Il martire che vi è in noi

Più frequentemente di quanto possa sembrare il martirio è una modalità ricorrente e non sempre beneficamente.

Prima di provare ad estrarne le caratteristiche, va ricordato che ancorché la parola evochi la sofferenza e il dolore patiti per dedicarsi a un ideale, raramente i martiri si riconoscono attraverso questa prospettiva, perché la loro dedizione a un valore, a un’ideale, al punto da essere disponibili a sacrificarsi, viene vissuta con passione, entusiasmo, gioia. Nel gesto del martire prevale il desiderio di realizzare sé stessi e ciò in cui si crede. Perciò il martirio è un riconoscimento, una celebrazione ex-post da chi ne ha visto il sacrificio.

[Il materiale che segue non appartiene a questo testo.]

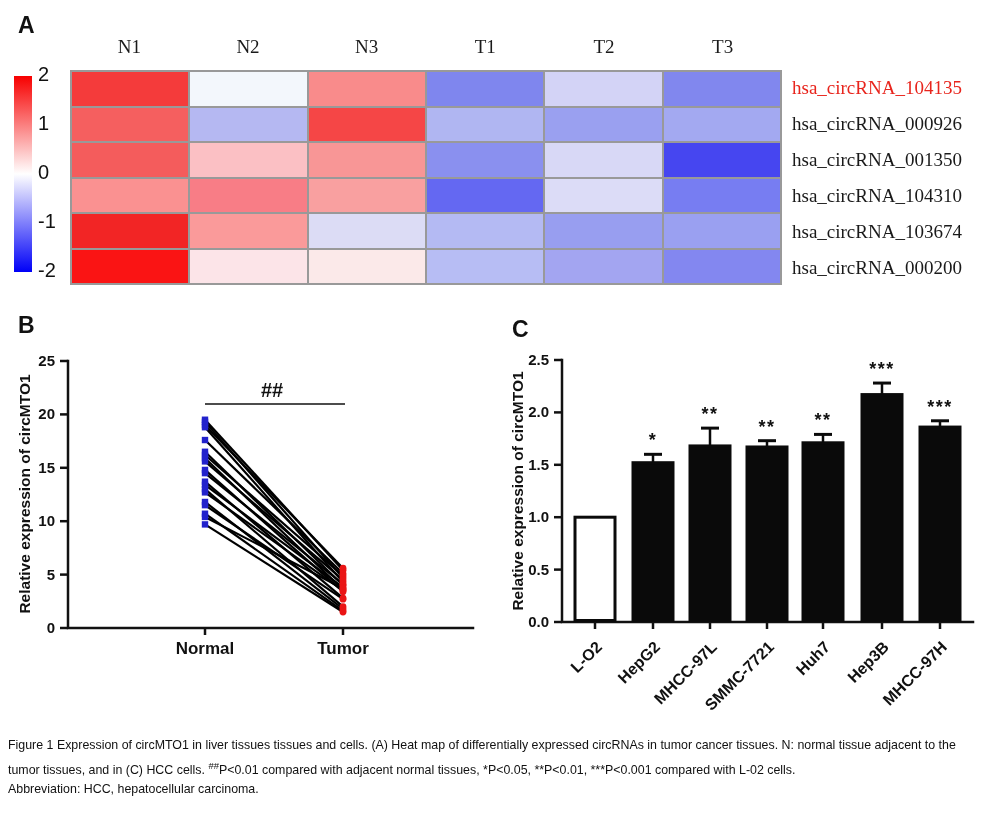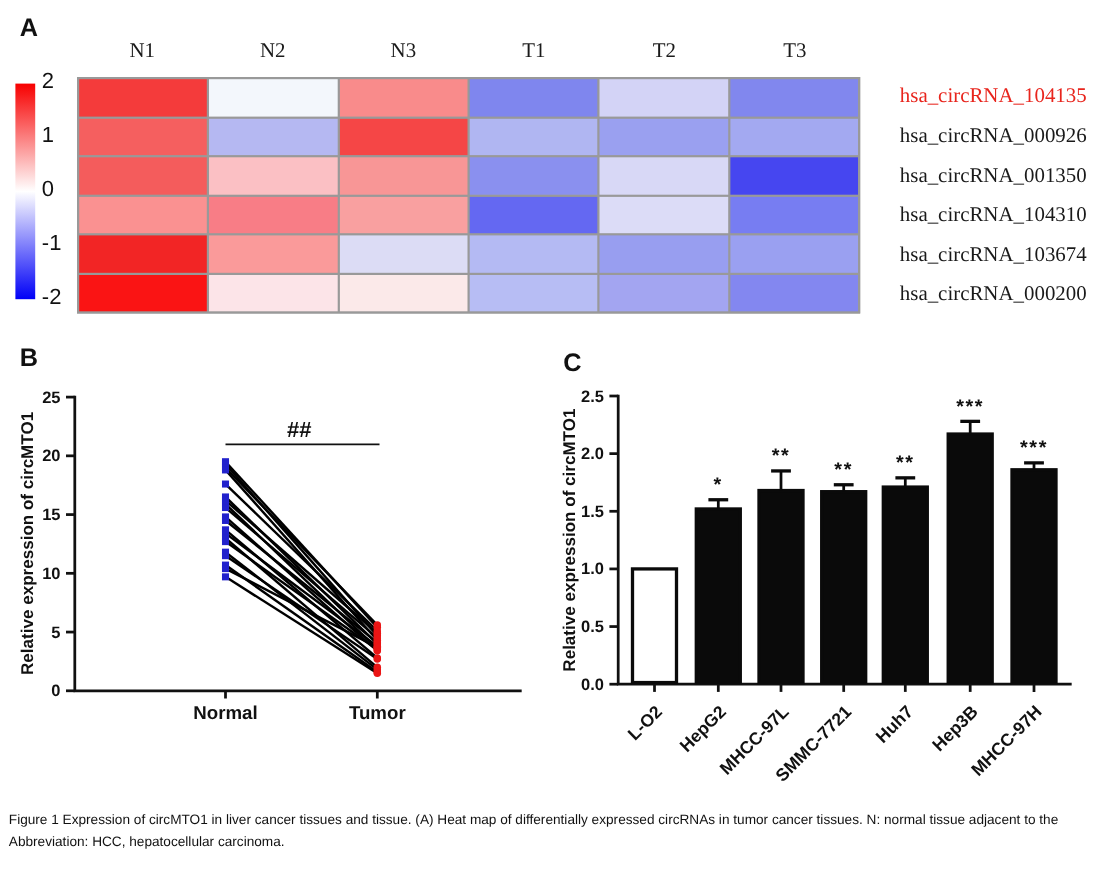"hsa_circRNA_104135" .hm-rows { margin-left: 26px -> none }
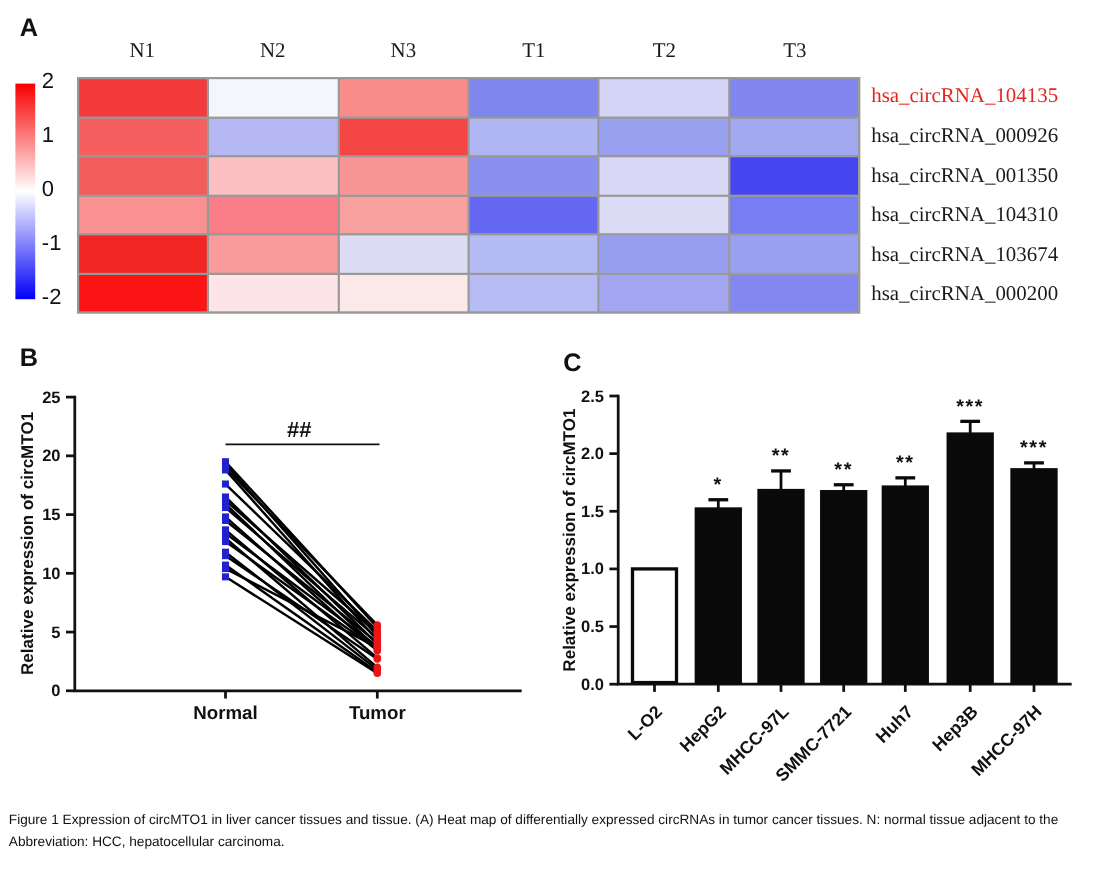"Expression of circMTO1 in liver" span { text: cancer tissues and tissue -> tissues tissues and cells }
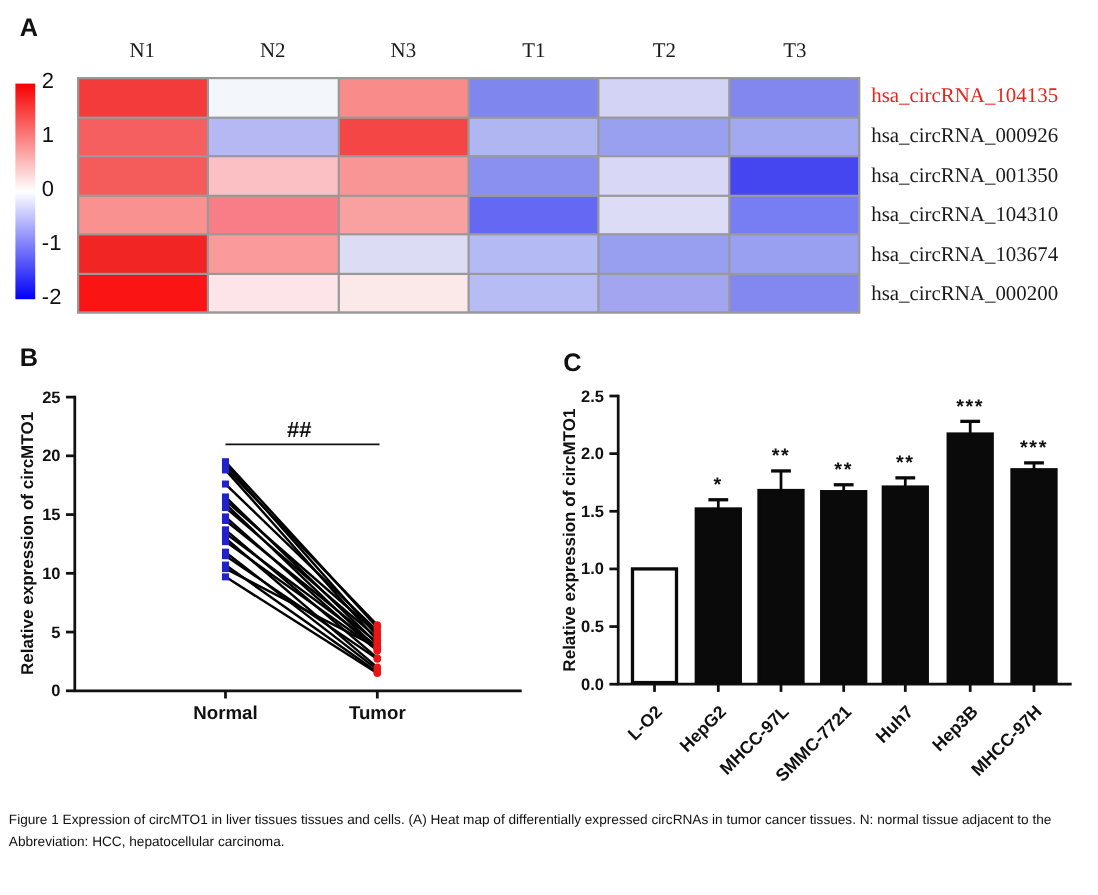"tumor tissues, and in (C)" div.cap-line { html: none -> <div><span>tumor tissues, and in </span><span>(C)</span><span> HCC cells. </span><span>##</span><span>P&lt;0.01 compared with adjacent normal tissues, *P&lt;0.05, **P&lt;0.01, ***P&lt;0.001 compared with L-02 cells.</span></div> }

Ma vi sono anche martiri disfunzionali, che ricorrono alla strategia martirologica in assenza di valori, di ideali, di motivazioni etiche. In alcuni casi è persino presente una rivendicazione di riconoscimento verso il proprio martirio. Al che la reazione degli altri: “Dai, non fare il martire.” Martiri che sacrificano sé stessi non perché hanno nitida una missione di liberazione, di evoluzione, ma probabilmente perché loro martirologia consente di proteggere una fragilità.

Districando il tessuto che compone un martirio è possibile trovare tre caratteristiche.

  1. Come detto, la scelta di dedicarsi a un valore, la cui affermazione subordina ed esclude parti di sé importanti, sino alla propria stessa vita.
  2. Un’altra caratteristica del martirio, conseguenza di una scelta così totalizzante, è l’indeformabilità, l’inflessibilità, necessarie quando la propria scelta entra in opposizione con altri potenti bisogni personali, come la sopravvivenza.
  3. Una terza caratteristica è la semplificazione. Una matrice psicologicamente attrattiva nei casi disfunzionali, ovvero quando il martirio perde la sua vocazione ideale ed etica. La mancanza di varietà e polifonia del martirio, che porta a identificarsi radicalmente in una scelta, è una fissazione necessaria per non retrocedere da un valore, da un ideale. Ma consente altri benefici quando ci si martirizza in un lavoro o in una relazione ormai danneggiata, reiterando un sacrificio di sé e la rinuncia ad altre esperienze possibili.

Nel rinchiudersi in un mondo totalizzante, incarcerati in un lavoro che ha vampirizzato il tempo e la vita, o in un legame che ha vampirizzato la felicità, si ottiene un beneficio psicologico che si è disposti a pagare con il prezzo del disagio o della sofferenza del martirio. È il beneficio di non affrontare e gestire la pluralità disordinata e sfuggente della propria identità, dei propri desideri. Nell’atteggiamento semplificatore del martirio ci si consegna a una scelta, sottraendosi alla dialettica con le altre parti di sé, con il proprio mondo interiore intricato e opaco. Psicologicamente nel martirizzarsi si può starsene alla larga dalla fatica di essere totalmente, preferendo occupare totalmente la propria identità di pochi contenuti. Tra la fatica di dare voce a tutto ciò che si può essere e la fatica di essere tutto in poco l’inconscio sovente preferisce la semplificazione.